Our first stop was the best Mexican food we've had on this trip (in Oklahoma, can you believe it?), at Ted's Cafe Escondido. I've never seen a waitstaff work so hard, so fast. They were amazing, as was the food. The second stop was at Camping World where I got my OWN 50 amp extension cord!!
Then we went to one of the most amazing memorials I've seen ... Oklahoma City National Memorial where the bombing took place.
The museum is housed in the building across the street from the Murrah Building which was destroyed. Unfortunately we arrived too late to see the museum. Inside is a wall of displays showing each person's picture and something personal of theirs. One lady left her mothers box empty to show the loss she felt. One mother who lost her one year old daughter said she almost couldn't remember her any more. I just can't imagine the loss these people feel.

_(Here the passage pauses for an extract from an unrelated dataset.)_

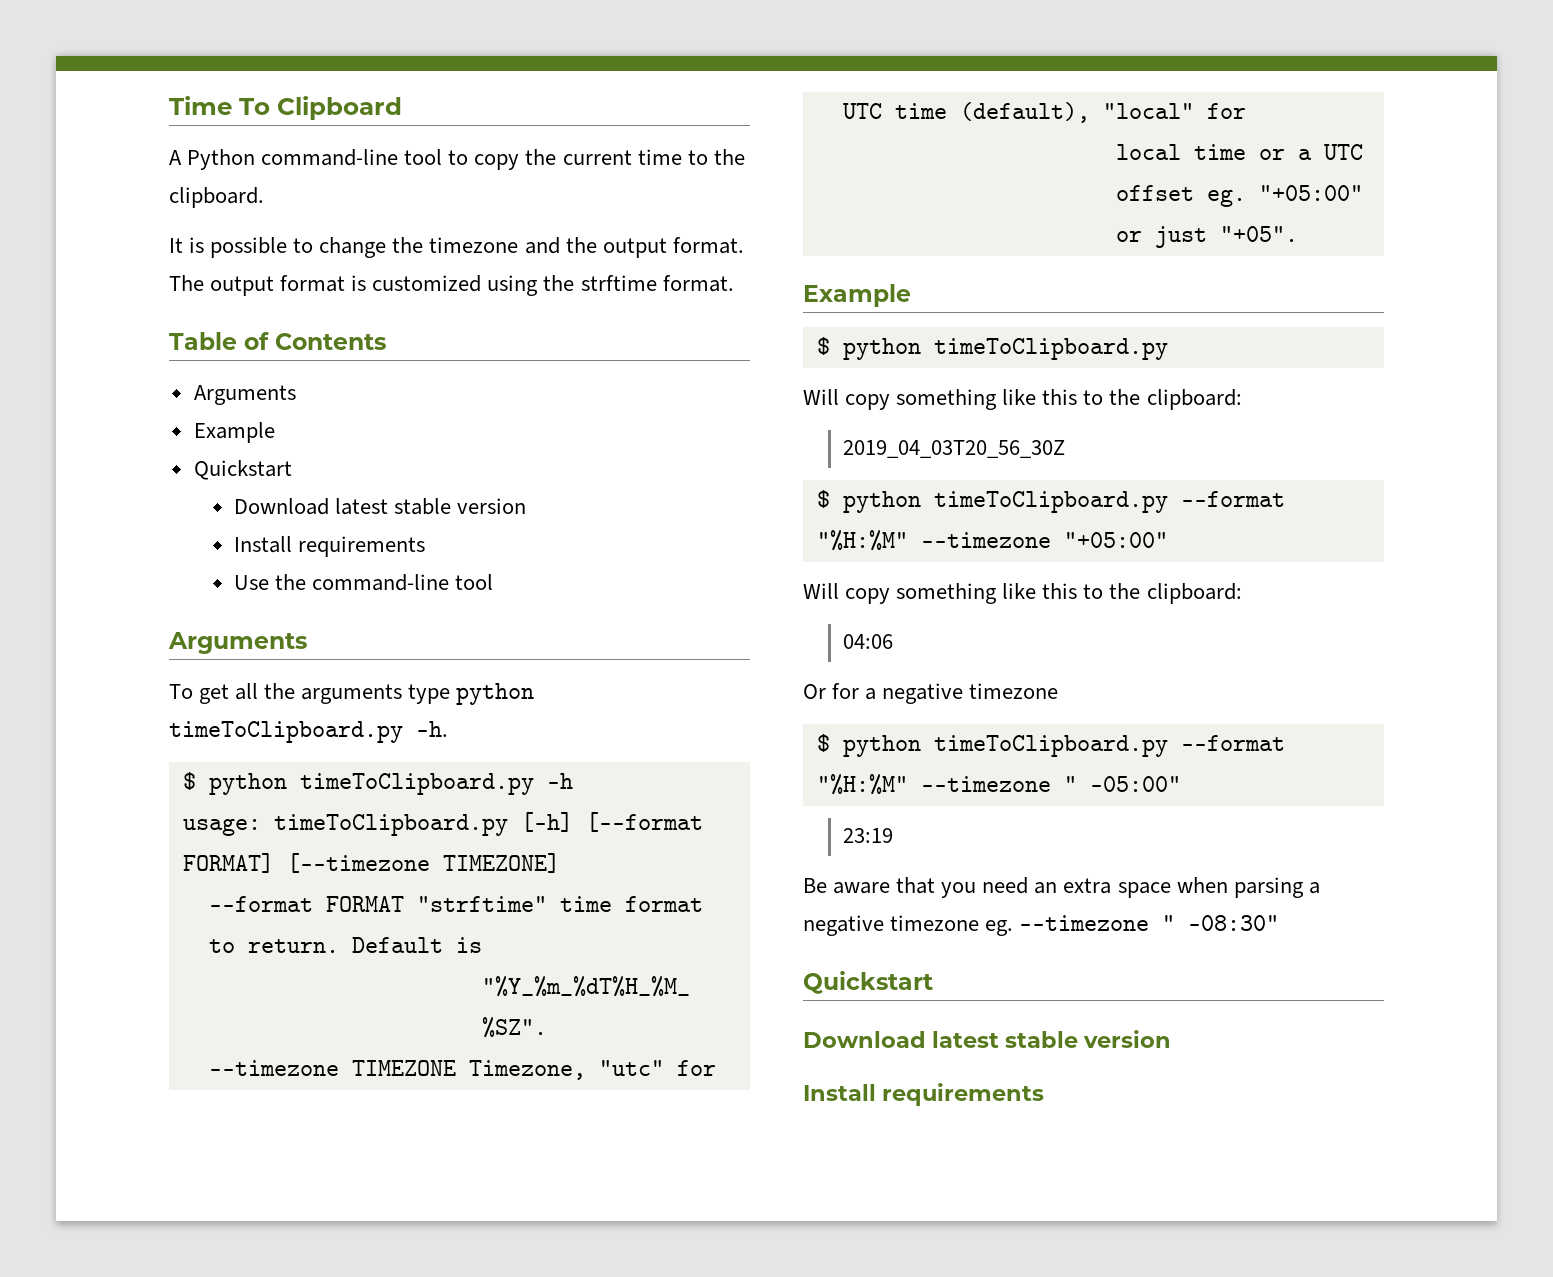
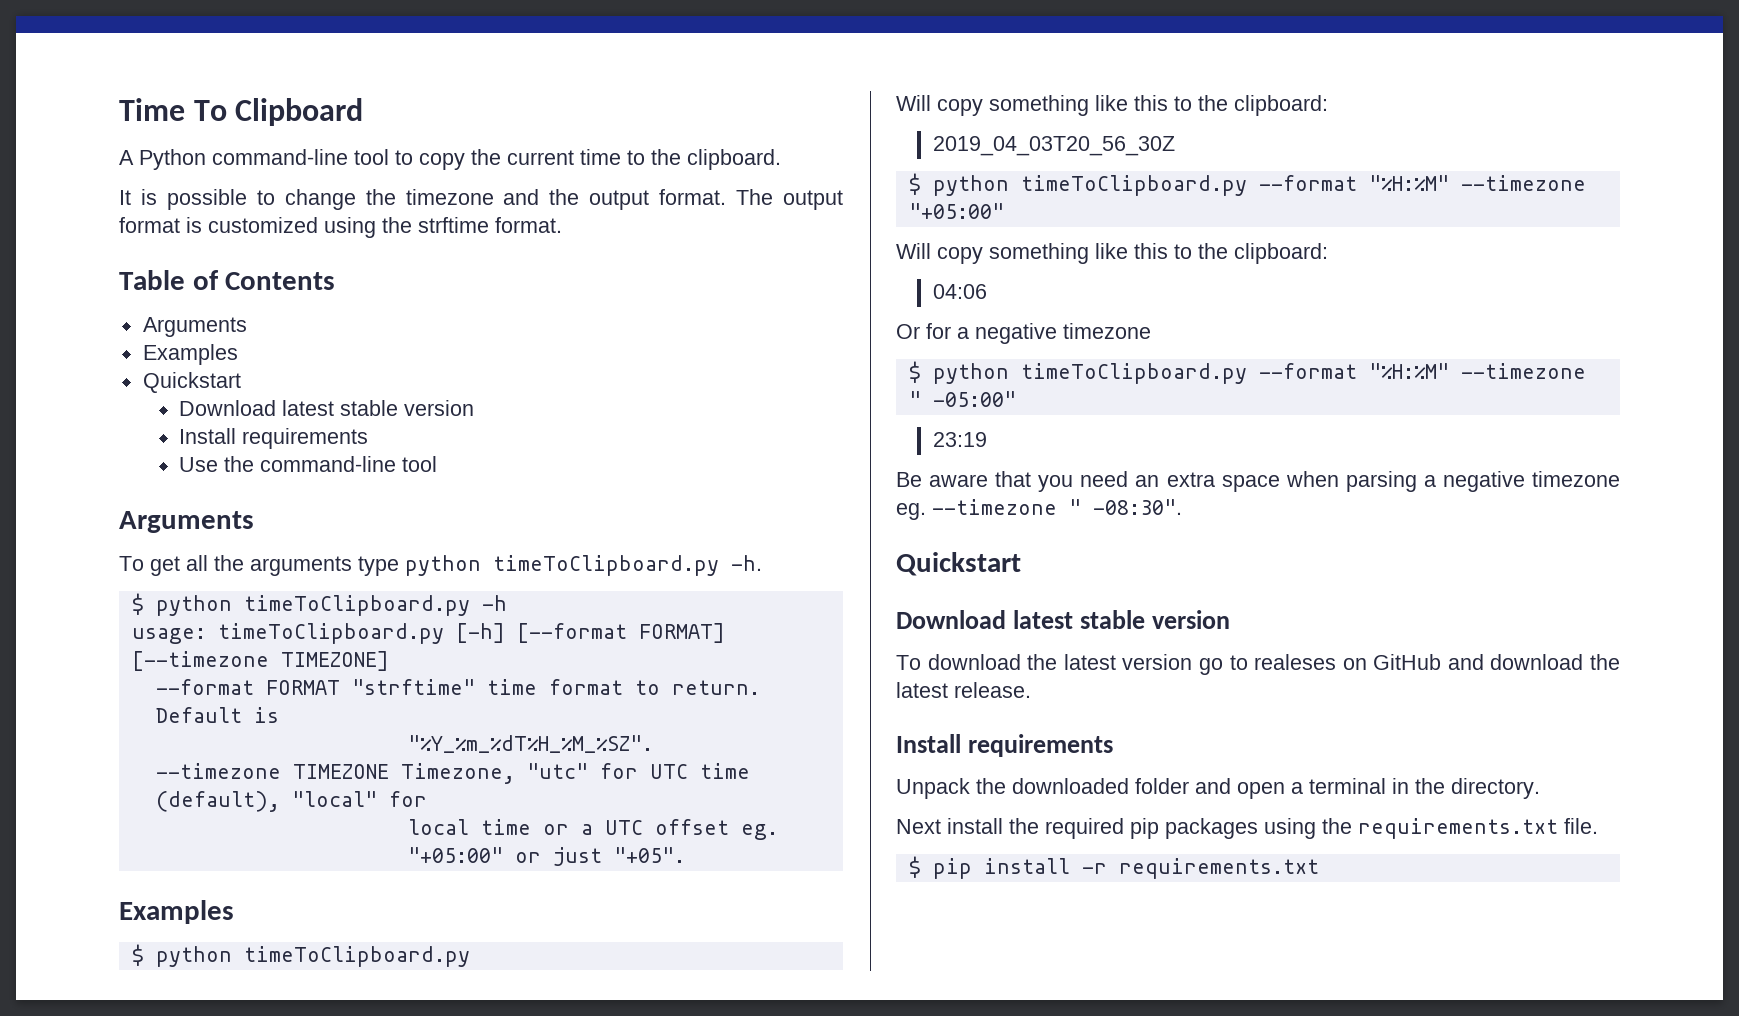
[193,422,275,443] Example -> [142,344,238,365] Examples
[803,284,911,307] Example -> [119,900,234,924] Examples
[1188,915,1280,931] [803,971,933,994] [803,1030,1172,1048] [803,1083,1045,1106] -08:30" // Quickstart // Download latest stable version // Install requirements -> [1093,499,1182,515] [896,552,1021,576] [896,610,1230,629] [896,654,1620,675] [896,682,1031,698] [896,734,1113,757] [896,778,1540,799] [896,818,1598,839] [908,856,1319,879] -08:30". // Quickstart // Download latest stable version // To download the latest version go to realeses on GitHub and download the latest release. // Install requirements // Unpack the downloaded folder and open a terminal in the directory. // Next install the required pip packages using the requirements.txt file. // $ pip install -r requirements.txt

As you go up the walkway, this entire wall is covered with flag and handprint tiles of children, sent here in 1995 to show their support.
The memorial covers both sides of the former street, now a long reflecting pool, with the Oklahoma skyline in the distance.

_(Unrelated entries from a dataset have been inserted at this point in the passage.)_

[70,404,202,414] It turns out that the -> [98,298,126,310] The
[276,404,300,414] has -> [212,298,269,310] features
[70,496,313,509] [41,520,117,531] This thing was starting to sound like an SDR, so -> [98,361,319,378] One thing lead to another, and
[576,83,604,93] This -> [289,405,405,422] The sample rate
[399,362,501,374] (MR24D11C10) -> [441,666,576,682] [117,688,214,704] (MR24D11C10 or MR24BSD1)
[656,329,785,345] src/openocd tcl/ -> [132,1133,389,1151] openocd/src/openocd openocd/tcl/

This is looking across the "street" at where the building stood. The chairs have the names of the victims and are organized by the floor where they were found. Smaller chairs represent the children in the day care center.
There are 168.
Two gates, one at either end of the reflecting pool have a minute in time carved on them. 9:01 for their innocence on one end and 9:03 on the other ... they will never be the same.
It was so quiet and peaceful here, even in the middle of the city. The reflecting pool did it's job beautifully.
This tree across the street from the destruction, survived the blast and continues to thrive. This is the Survivors Tree in a courtyard not far from the remaining walls of the Murrah Building where survivor names are engraved on marble taken from the building lobby.
Even part of the original chain link fence still stands out front, where people place items to this day in remembrance.
In a rush to get out the door, I again forgot my camera. Actually, I didn't really realize we were going here until it was too late, so I apologize for all the iPhone images!! My photographers eye however, kept drawing me to the fire escape behind the memorial. I imagine many people came down these steps in a rush to escape. In the very first picture, the red brick shows where two other buildings were attached to this one, both raised due to structural damage. This fire escape is to the right hand side.
This memorial was very well thought out and executed. I choose to not even mention the names of the perpetrators, except to say one was put to death by lethal injection (too good for him) and the other was sentenced to life in prison (also too good for him). A third only got 12 years, so must be out by now and the last received immunity for testimony.
My heart goes out to those who lost family members here.